**TASK DESCRIPTION**
Except for the pictures, retype the records that follow exactly.

Revision tracking records
• • •

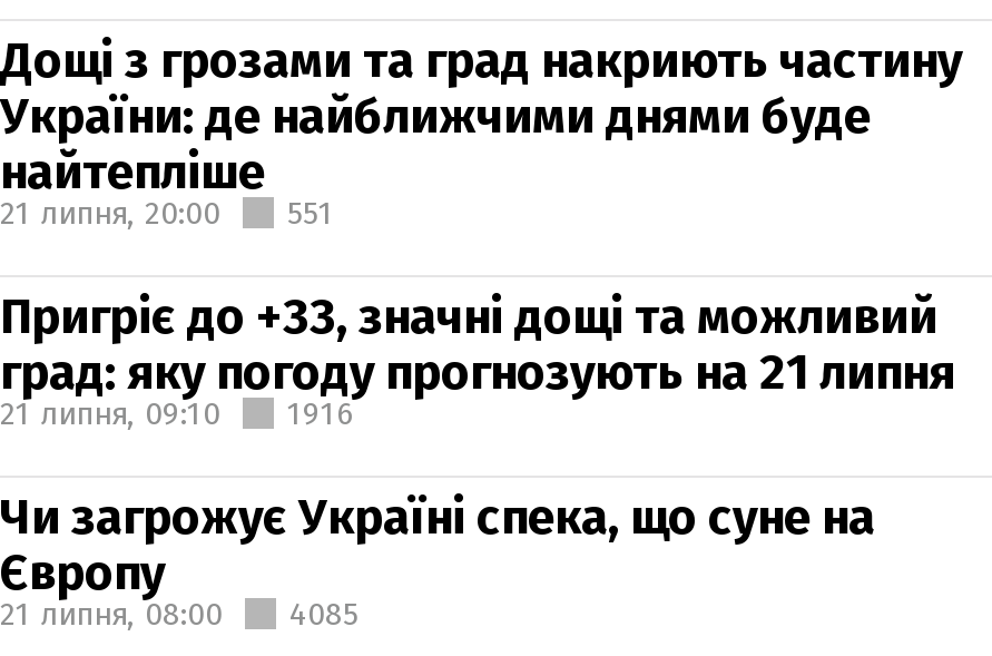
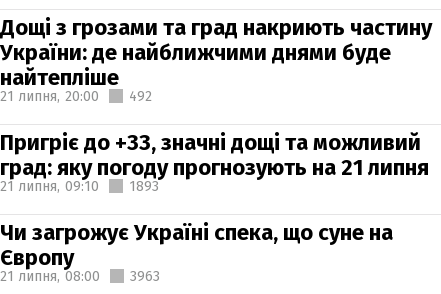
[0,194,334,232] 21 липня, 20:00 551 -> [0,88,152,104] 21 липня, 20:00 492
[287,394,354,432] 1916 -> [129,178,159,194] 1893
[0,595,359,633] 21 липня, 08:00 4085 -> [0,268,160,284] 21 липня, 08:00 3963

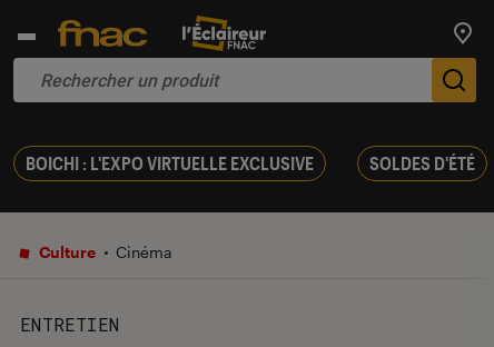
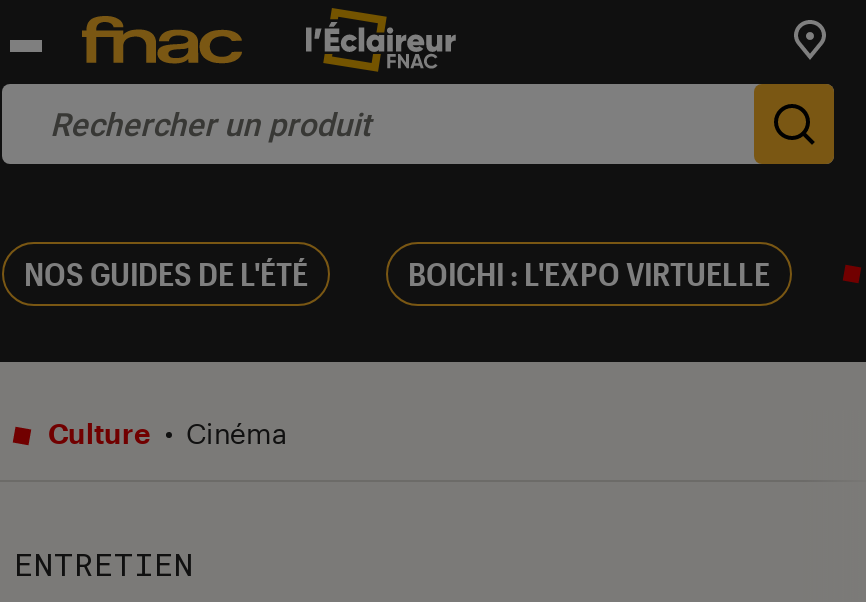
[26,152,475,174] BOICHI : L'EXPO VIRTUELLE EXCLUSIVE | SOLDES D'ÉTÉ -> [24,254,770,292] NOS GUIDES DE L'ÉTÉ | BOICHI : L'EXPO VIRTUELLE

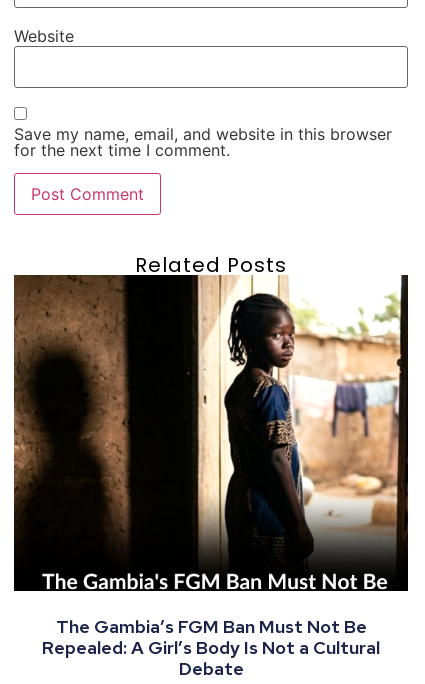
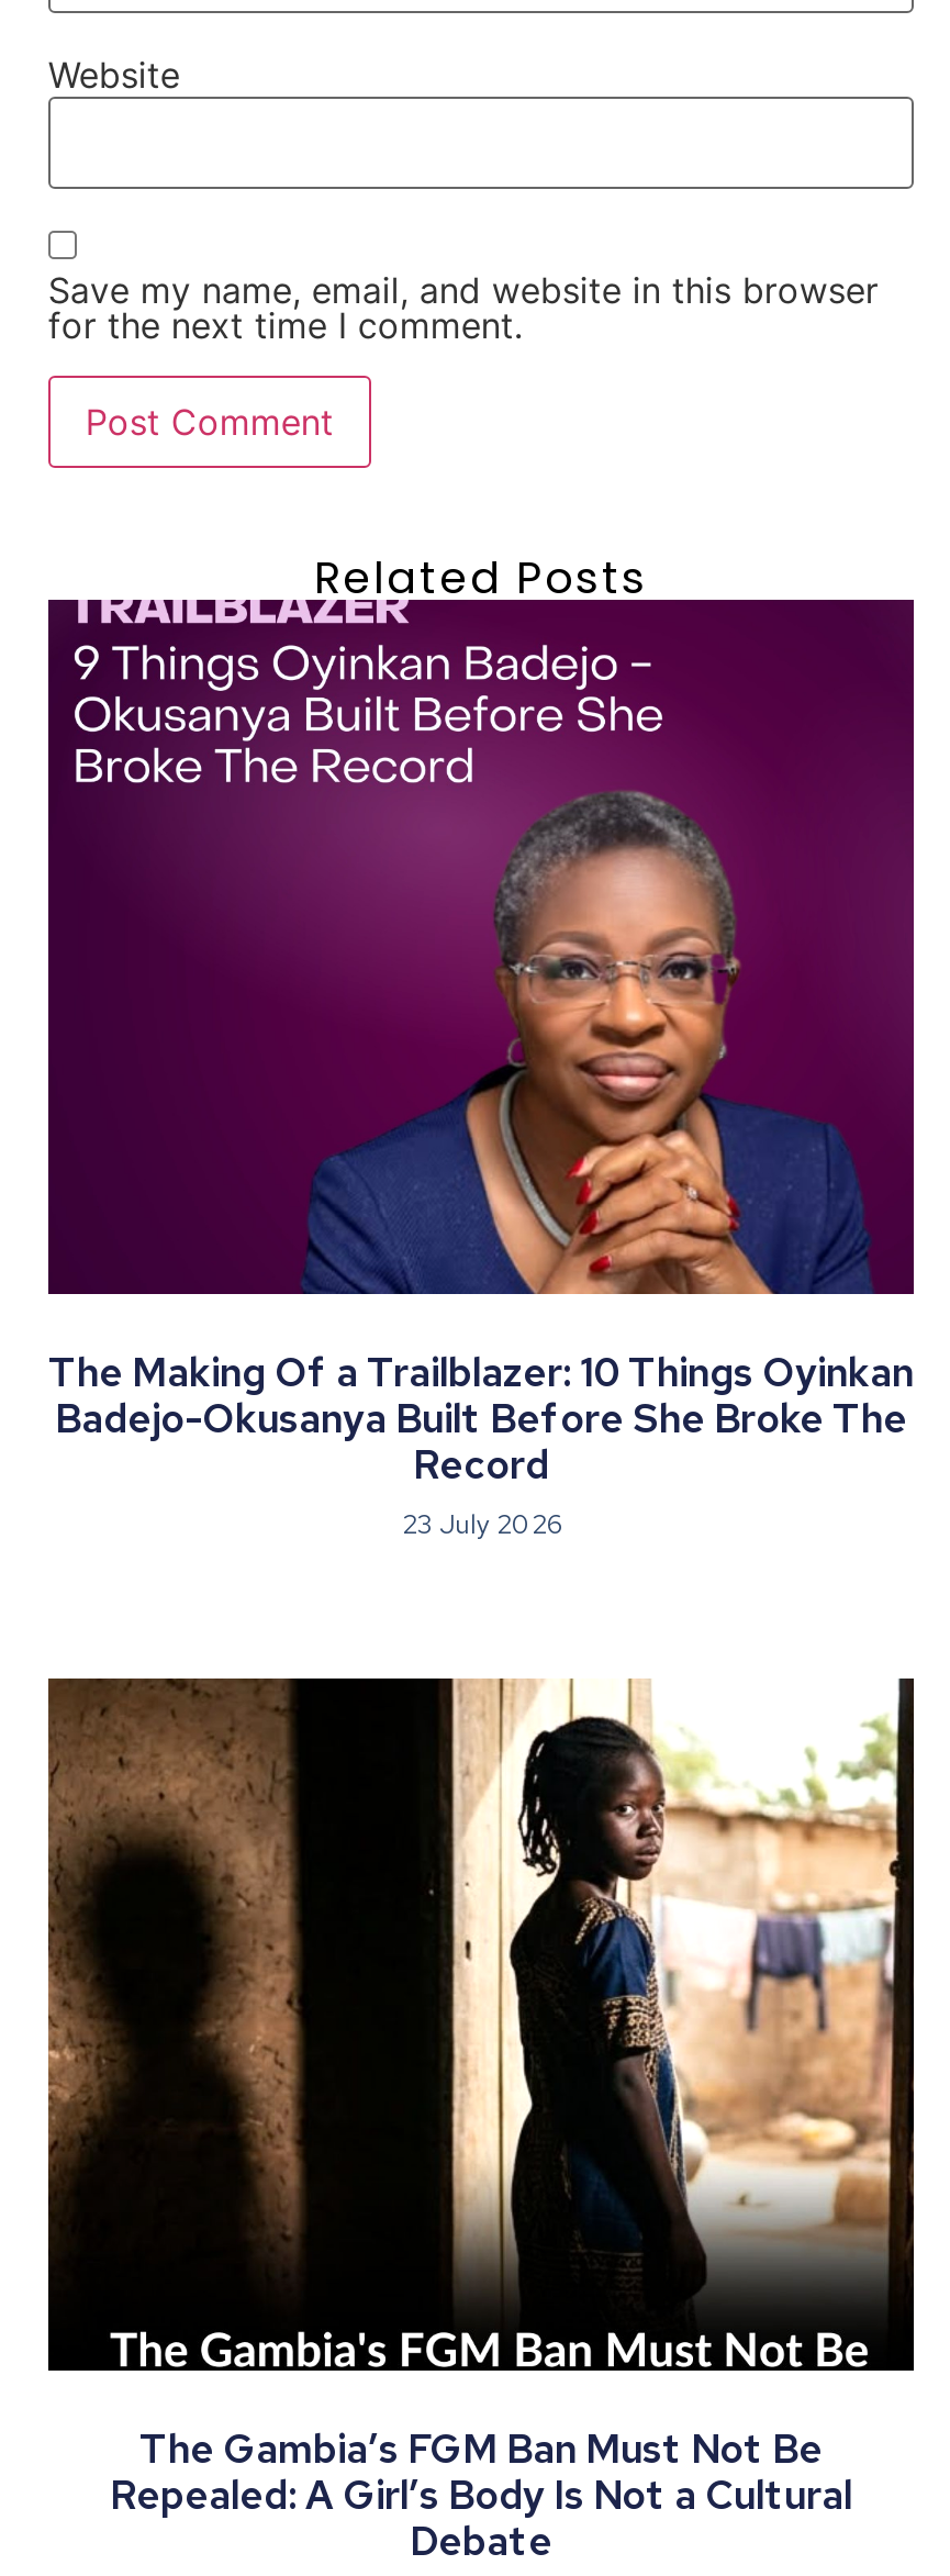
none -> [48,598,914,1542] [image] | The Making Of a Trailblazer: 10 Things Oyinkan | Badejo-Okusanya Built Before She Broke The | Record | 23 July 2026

• • •

**SOLVED EXERCISE**
[0,194,334,232] 21 липня, 20:00 551 -> [0,88,152,104] 21 липня, 20:00 492
[287,394,354,432] 1916 -> [129,178,159,194] 1893
[0,595,359,633] 21 липня, 08:00 4085 -> [0,268,160,284] 21 липня, 08:00 3963

[26,152,475,174] BOICHI : L'EXPO VIRTUELLE EXCLUSIVE | SOLDES D'ÉTÉ -> [24,254,770,292] NOS GUIDES DE L'ÉTÉ | BOICHI : L'EXPO VIRTUELLE

none -> [48,598,914,1542] [image] | The Making Of a Trailblazer: 10 Things Oyinkan | Badejo-Okusanya Built Before She Broke The | Record | 23 July 2026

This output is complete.